On slide 19, you can see that we strongly believe this transaction provides significant benefits for Kodiak shareholders, Kodiak employees and all of Kodiak stake holders. As a result of the all-stock nature of the transaction, Kodiak shareholders will own 29% of the Company and will retain upside and exposure to the continued development of the Bakken/Three Forks within a much larger entity. We view this transaction as significantly de-risking the Kodiak story for its shareholders, employees and all of Kodiak stake holders. Kodiak shareholders will own shares in a significantly larger Company, with a more diverse set of reserves and production, but also with additional complimentary assets in an area we all know well.

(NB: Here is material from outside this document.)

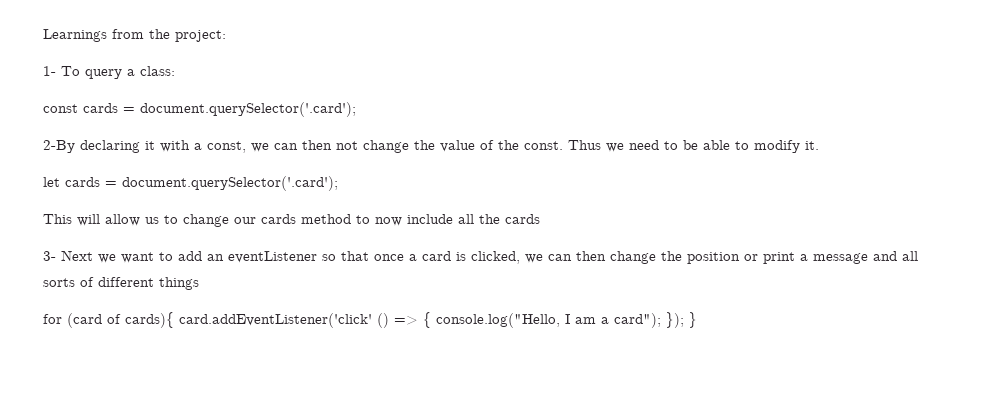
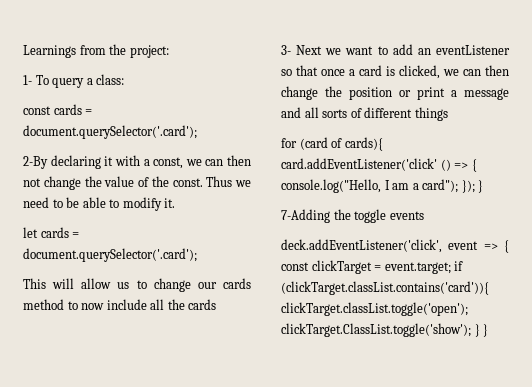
(697, 320) none -> [281,209,424,223] [281,239,509,253] [281,260,464,274] [281,281,489,295] [281,302,468,316] [281,323,489,337] // 7-Adding the toggle events // deck.addEventListener('click', event => { const clickTarget = event.target; if (clickTarget.classList.contains('card')){ clickTarget.classList.toggle('open'); clickTarget.ClassList.toggle('show'); } }

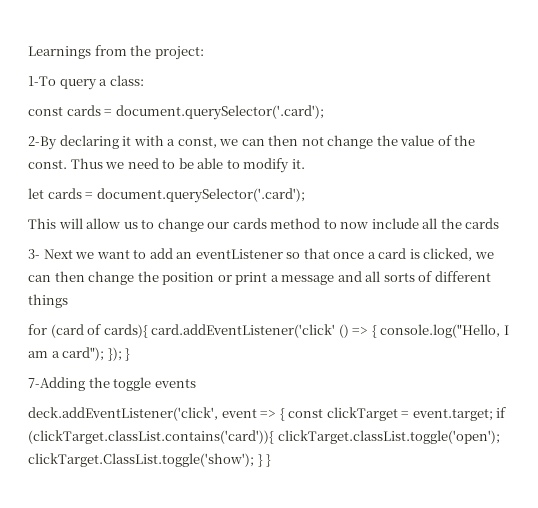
[23,75,49,85] 1- To -> [28,76,56,86] 1-To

The transaction will also provide exposure to a new and exciting play in the oil-rich Niobrara extension play in northeast Colorado, which Whiting controls. Even more importantly, the increased size and scale of the combined Company provides greater access to capital for acceleration of drilling on our acreage. We plan to increase Kodiak’s operated rigs from 7 to 12. This increase in rig count will drive increased value for both sets of shareholders. Even beyond rig count acceleration, we see significant benefits in the application of Whiting’s operating and technical know-how to Kodiak’s drilling program, with an extensive remaining drilling inventory. The per-well drilling cost savings that Whiting can potentially achieve is expected to add significant value for both sets of shareholders.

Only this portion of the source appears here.